Et si ce gouvernement maitrisait l’art des annonces non suivies d’effets ? Dans cette tribune, l’historien Claude Lelièvre revient sur la promesse présidentielle de septembre 2017 : « En 2024, la moitié d’une classe d’âge doit avoir passé, avant ses 25 ans, six mois dans un autre pays européen ».
« En 2024, la moitié d’une classe d’âge doit avoir passé, avant ses 25 ans, six mois dans un autre pays européen ». C’était noir sur blanc dans le fameux discours d’Emmanuel Macron sur l’Europe du 26 septembre 2017. On est en 2024 . On attend une explication sur ce qu’il en est advenu puisque le président de la République va à nouveau prononcer un grand discours sur l’Europe ce 25 avril 2024.
Au milieu de l’avalanche des annonces qui ne cessent de proliférer à propos de l’éducation et de l’École (et dont on peut se demander souvent à quoi elles engagent), il devrait être incontournable de rendre compte (voire de rendre des comptes) sur les propositions passées importantes sous peine de perdre toute crédibilité.

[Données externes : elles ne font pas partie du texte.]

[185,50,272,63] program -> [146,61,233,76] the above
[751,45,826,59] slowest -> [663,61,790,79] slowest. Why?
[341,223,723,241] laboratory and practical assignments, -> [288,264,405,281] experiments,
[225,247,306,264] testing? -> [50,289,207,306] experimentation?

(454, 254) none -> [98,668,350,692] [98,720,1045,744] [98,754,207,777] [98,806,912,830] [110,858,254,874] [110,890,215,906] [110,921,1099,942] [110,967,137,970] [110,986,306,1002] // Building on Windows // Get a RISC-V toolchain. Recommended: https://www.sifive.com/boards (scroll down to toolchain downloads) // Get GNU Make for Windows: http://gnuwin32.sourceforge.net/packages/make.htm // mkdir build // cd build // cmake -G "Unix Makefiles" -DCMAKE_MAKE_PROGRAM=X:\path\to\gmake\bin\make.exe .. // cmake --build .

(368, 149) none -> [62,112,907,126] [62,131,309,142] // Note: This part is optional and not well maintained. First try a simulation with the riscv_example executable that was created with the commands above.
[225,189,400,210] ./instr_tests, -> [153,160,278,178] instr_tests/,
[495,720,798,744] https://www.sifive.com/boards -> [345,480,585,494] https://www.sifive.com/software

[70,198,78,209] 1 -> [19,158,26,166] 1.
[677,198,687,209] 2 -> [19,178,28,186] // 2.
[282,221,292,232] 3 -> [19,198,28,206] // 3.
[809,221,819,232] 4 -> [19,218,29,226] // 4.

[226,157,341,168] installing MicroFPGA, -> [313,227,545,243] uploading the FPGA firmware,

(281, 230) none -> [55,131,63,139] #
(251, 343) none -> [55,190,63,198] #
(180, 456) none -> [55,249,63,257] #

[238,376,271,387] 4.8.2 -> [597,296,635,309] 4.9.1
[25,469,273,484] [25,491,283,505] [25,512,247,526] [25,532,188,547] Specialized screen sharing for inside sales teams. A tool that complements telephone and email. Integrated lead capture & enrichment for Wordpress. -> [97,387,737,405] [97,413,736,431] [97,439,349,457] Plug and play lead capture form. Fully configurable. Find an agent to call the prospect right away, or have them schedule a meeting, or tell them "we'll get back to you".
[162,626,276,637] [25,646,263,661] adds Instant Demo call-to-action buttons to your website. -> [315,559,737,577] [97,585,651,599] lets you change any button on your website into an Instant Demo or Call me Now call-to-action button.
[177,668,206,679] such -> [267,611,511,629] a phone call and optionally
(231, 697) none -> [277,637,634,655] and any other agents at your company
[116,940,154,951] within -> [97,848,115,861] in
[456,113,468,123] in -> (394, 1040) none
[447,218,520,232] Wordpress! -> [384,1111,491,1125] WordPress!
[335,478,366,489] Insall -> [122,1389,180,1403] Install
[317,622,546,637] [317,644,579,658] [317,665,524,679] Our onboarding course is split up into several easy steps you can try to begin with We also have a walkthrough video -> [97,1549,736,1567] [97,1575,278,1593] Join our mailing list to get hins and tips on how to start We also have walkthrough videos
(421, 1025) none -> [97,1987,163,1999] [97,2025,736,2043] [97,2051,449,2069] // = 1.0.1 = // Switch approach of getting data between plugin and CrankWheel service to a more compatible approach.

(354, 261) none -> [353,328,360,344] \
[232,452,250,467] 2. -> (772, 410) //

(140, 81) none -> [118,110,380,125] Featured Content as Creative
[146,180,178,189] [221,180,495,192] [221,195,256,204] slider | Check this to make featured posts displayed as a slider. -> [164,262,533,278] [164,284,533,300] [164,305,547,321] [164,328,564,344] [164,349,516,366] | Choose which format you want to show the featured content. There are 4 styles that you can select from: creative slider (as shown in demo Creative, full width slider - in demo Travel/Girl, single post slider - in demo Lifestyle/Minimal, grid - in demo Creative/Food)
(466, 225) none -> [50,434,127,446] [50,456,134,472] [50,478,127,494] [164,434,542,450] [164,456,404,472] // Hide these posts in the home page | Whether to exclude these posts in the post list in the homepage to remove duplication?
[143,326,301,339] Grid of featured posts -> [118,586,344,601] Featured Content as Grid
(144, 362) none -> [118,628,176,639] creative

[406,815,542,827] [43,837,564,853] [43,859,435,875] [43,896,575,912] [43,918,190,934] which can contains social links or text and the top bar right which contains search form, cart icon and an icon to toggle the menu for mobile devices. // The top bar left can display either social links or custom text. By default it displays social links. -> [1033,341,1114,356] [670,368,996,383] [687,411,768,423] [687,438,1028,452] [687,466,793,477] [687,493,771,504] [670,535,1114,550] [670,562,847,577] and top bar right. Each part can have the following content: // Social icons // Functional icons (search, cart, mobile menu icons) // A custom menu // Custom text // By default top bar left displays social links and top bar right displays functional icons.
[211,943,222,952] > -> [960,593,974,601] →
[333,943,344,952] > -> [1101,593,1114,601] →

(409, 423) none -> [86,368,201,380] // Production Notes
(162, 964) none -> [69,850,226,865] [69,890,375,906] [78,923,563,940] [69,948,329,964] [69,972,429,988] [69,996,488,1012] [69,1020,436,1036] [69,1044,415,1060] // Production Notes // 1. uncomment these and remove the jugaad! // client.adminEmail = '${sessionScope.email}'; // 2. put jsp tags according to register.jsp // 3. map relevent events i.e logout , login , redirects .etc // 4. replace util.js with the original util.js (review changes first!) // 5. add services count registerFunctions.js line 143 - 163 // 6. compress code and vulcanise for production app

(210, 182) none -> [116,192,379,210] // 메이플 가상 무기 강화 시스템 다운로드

Dans son discours du 26 septembre 2017, Emmanuel Macron, avait été très net voire péremptoire : « Erasme, dont on disait qu’il était le précepteur de l’Europe, affirmait déjà qu’il fallait demander à chaque jeune de ’’parcourir le continent pour apprendre d’autres langues’’ et ‘’ se défaire de son naturel sauvage’’ […] Notre fragmentation n’est que superficielle. Elle est en fait notre meilleure chance. Et au lieu de déplorer le foisonnement de nos langues, nous devons en faire un atout ! L’Europe doit être cet espace où chaque étudiant devra parler au moins deux langues européennes d’ici 2024. Au lieu de regretter le morcellement de nos contrées, renforçons les échanges ! En 2024, la moitié d’une classe d’âge doit avoir passé, avant ses 25 ans , au moins 6 mois dans un autre pays européen »
Des propos en l’air, sans vraiment envisager qu’ils aient une véritable suite ? Pas vraiment semble-t-il…
Car huit mois plus tard, en réponse à une question posée le 16 mai 2018 par la députée Modem Marguerite Deprez-Audebert sur la façon de « donner envie d’Europe à notre jeunesse », le ministre de l’Éducation nationale Jean-Michel Blanquer répond qu’il a déjà élaboré une « stratégie avec le Chef de l’Etat » dont l’axe central est qu’ « à l’horizon 2024, chaque étudiant devra parler deux langues européennes en plus de la sienne » et que « la moitié d’une classe d’âge devra avoir passé au moins 6 mois dans un autre pays européen que le sien » .
Plus précisément, Jean-Michel Blanquer indique qu’il a fixé comme objectif pour l’année scolaire 2018-2019 que « 12% des élèves du second degré, soit 700 000 élèves effectuent un séjour à l’étranger ».
Par ailleurs, l’une des « 9 propositions principales pour une Renaissance de l’Europe » a pour titre: « Nous ouvrirons Erasmus à tous les collégiens et apprentis ». Ce n’est pas rien non plus a priori. Et cela se décline plus précisément dans une brochure de trente pages par: « notre priorité sera d’ouvrir Eramus à tous, des collégiens aux apprentis. Plus de 80 000 Français ont bénéficié du programme Erasmus en 2018, dont la moitié d’étudiants. Nous voulons multiplier leur nombre par 5 d’ici 2024« .
Dans les deux pages de cet opuscule consacrées à « unir autour de l’identité européenne », il n’y a rien d’autres que cela concernant les séjours en Europe. Le nombre de 5 fois en 2024 le nombre de Français ayant bénéficié en 2018 du programme Erasmus (80 000) est à hauteur de 400 000, une bonne moitié d’une classe d’âge (soit ce qui avait été fixé comme objectif par Macron et Blanquer: « en 2024 , la moitié d’une classe d’âge doit avoir passé au moins 6 mois dans autre pays européen »).
Mais, dans les faits, en dehors de ces proclamations datant des années 2017-2018, que s’est-il vraiment passé ? Quid de ces perspectives initialement réitérées ? Où en est-on ? Que veut-on ? Que croire ? Qui croire ? On attend une réponse claire du président de la République lors de son prochain discours sur l’Europe.